Waiting for any more of this "history" to unfold, as we await some theoretically different "final verdict" on Bush's Iraq project, would only give new force to John Maynard Keynes' famous dictum that "in the long run we are all dead." (Though given the present killing rates inside Iraq, for Iraqis that "run" may not even be particularly long.)
But President Bush's decision to invade Iraq was never just about Iraq, anyway. The intellectual authors of the decision -- Dick Cheney, Donald Rumsfeld and his civilian aides in the Pentagon, and the powerful neoconservatives outside government -- intended the invasion of Iraq to send powerful messages throughout the Middle East and the world. For these men, the invasion was a high-stakes roll of the dice in a strategic game of global proportions. In the arenas of the broader Persian Gulf, the Israeli-Arab theater, the campaign against terrorism, and the worldwide relationship with other existing and emerging powers, the invasion of Iraq was intended to decisively reverse what the neocons had seen as a worrying erosion of U.S. power and influence.

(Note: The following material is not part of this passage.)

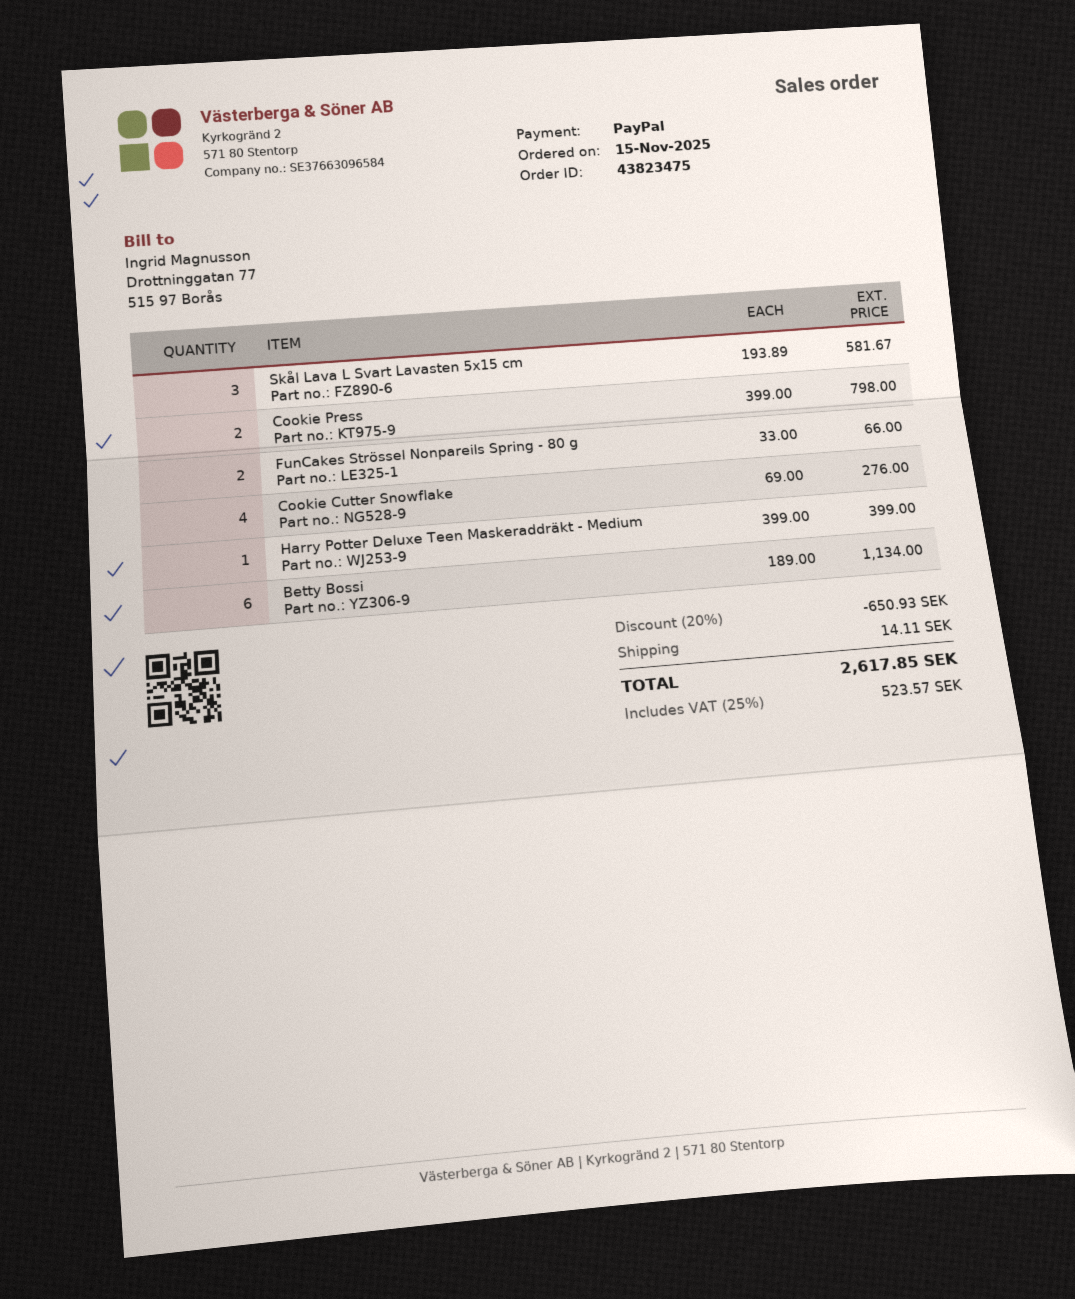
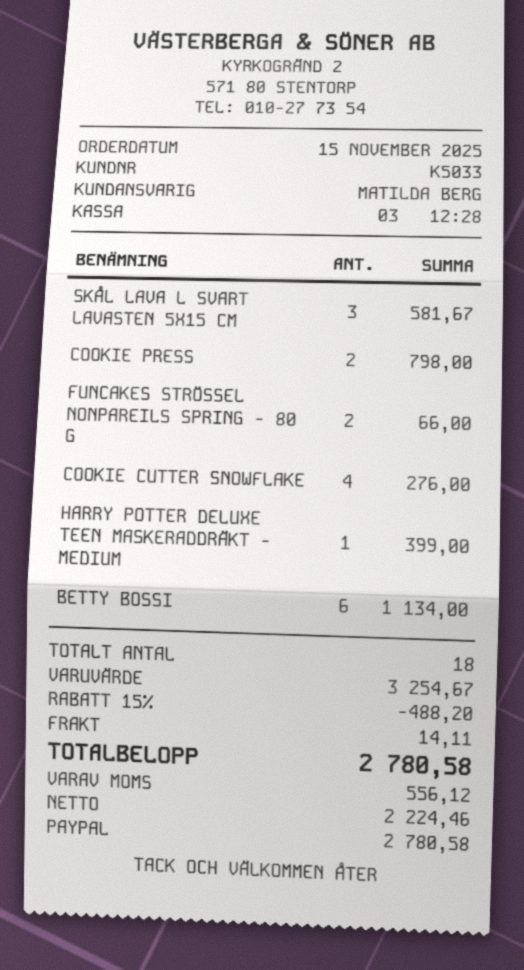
discount: 20% = 650.93 -> 15% = 488.20
tax: 523.57 -> 556.12
total: 2617.85 -> 2780.58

Unfortunately for the dice-rollers, they miscalculated their chances of success. They were right about two things, though: the size of the stakes in Iraq and the strategic linkage they had asserted between the situation there and those other theaters around the world. So while it is perhaps possible that if they had "won" inside Iraq, that might indeed have strengthened their position in the other theaters, that proposition will never be tested. For instead of winning in Iraq, the Bushites are now -- as I and others had predicted all along -- losing there, very fast. Accordingly, in terms of Washington's relations with powers as disparate as the mullahs' Iran, Putin's Russia, the rising powers of China and India, or Hugo Chavez's Venezuela, we now see unfolding exactly the kind of erosion of U.S. power that the neocons once warned against.

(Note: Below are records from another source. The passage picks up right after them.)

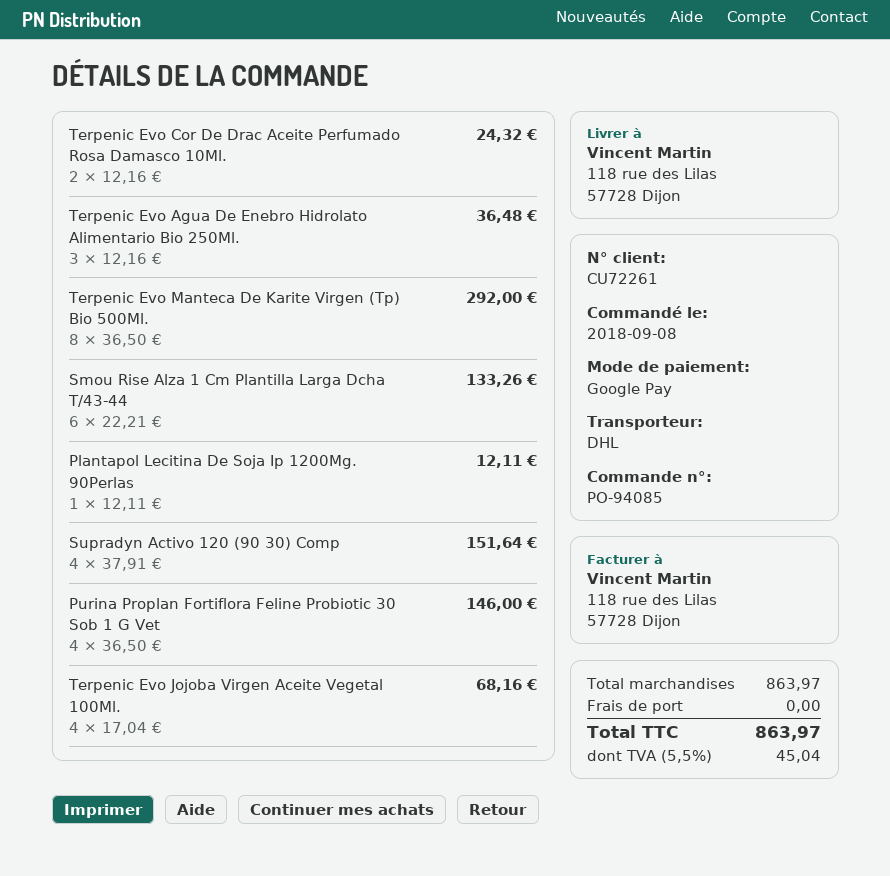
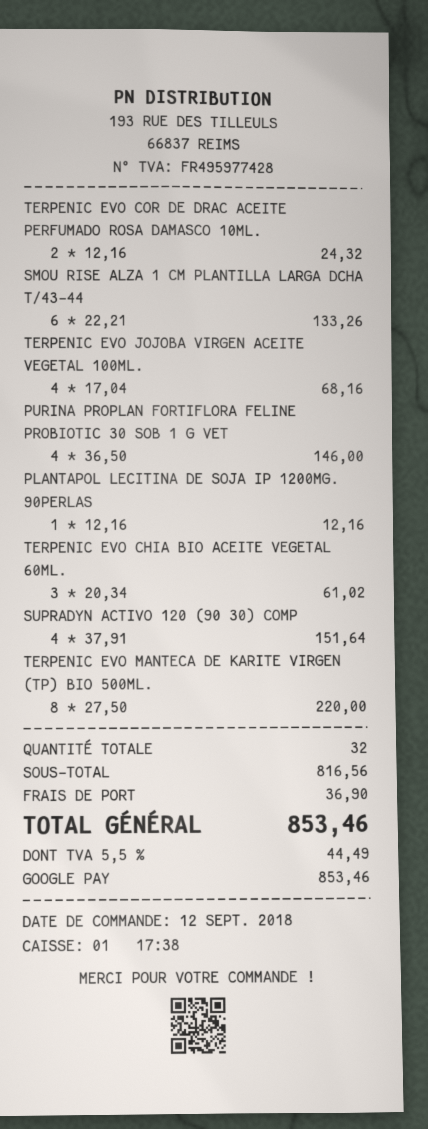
order date: 2018-09-08 -> 2018-09-12
Terpenic Evo Agua De Enebro Hidrolato Alimentario Bio 250Ml.: 3 x 12.16 = 36.48 -> none
Terpenic Evo Manteca De Karite Virgen (Tp) Bio 500Ml.: 8 x 36.50 = 292.00 -> 8 x 27.50 = 220.00
Plantapol Lecitina De Soja Ip 1200Mg. 90Perlas: 1 x 12.11 = 12.11 -> 1 x 12.16 = 12.16
TERPENIC EVO CHIA BIO ACEITE VEGETAL 60ML.: none -> 3 x 20.34 = 61.02
subtotal: 863.97 -> 816.56
shipping: 0.00 -> 36.90
tax: 5.5% = 45.04 -> 5.5% = 44.49
total: 863.97 -> 853.46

Let us consider the fallout we can already see in just three non-Iraqi theaters -- Iran, the campaign against al-Qaida and its allies, and the Israeli-Palestinian conflict -- from the failure of Bush's project in Iraq.
Iran
The most evident effects of the administration's failure in Iraq are those on the balance of coercive power between Washington and Tehran. Back in 2002, hard-liners in and close to the Bush administration warned volubly that subduing Iraq would not be sufficient for them; once they had "won" there they intended to use the U.S. military deployment there as a bludgeon with which -- whether through further military action, or through force-backed coercive diplomacy -- they could bend to their will both Iran and Syria. As a senior Bush official infamously said, "Anyone can go to Baghdad. Real men go to Tehran." In May 2003, in the immediate aftermath of the invasion of Iraq (with its attendant display of "shock and awe"), the Iranians were apparently terrified they would be next. Iran at that point found itself with large numbers of U.S. troops, weapons and onward power-projection capabilities deployed along its borders with both Iraq, to the west, and Afghanistan, to the east.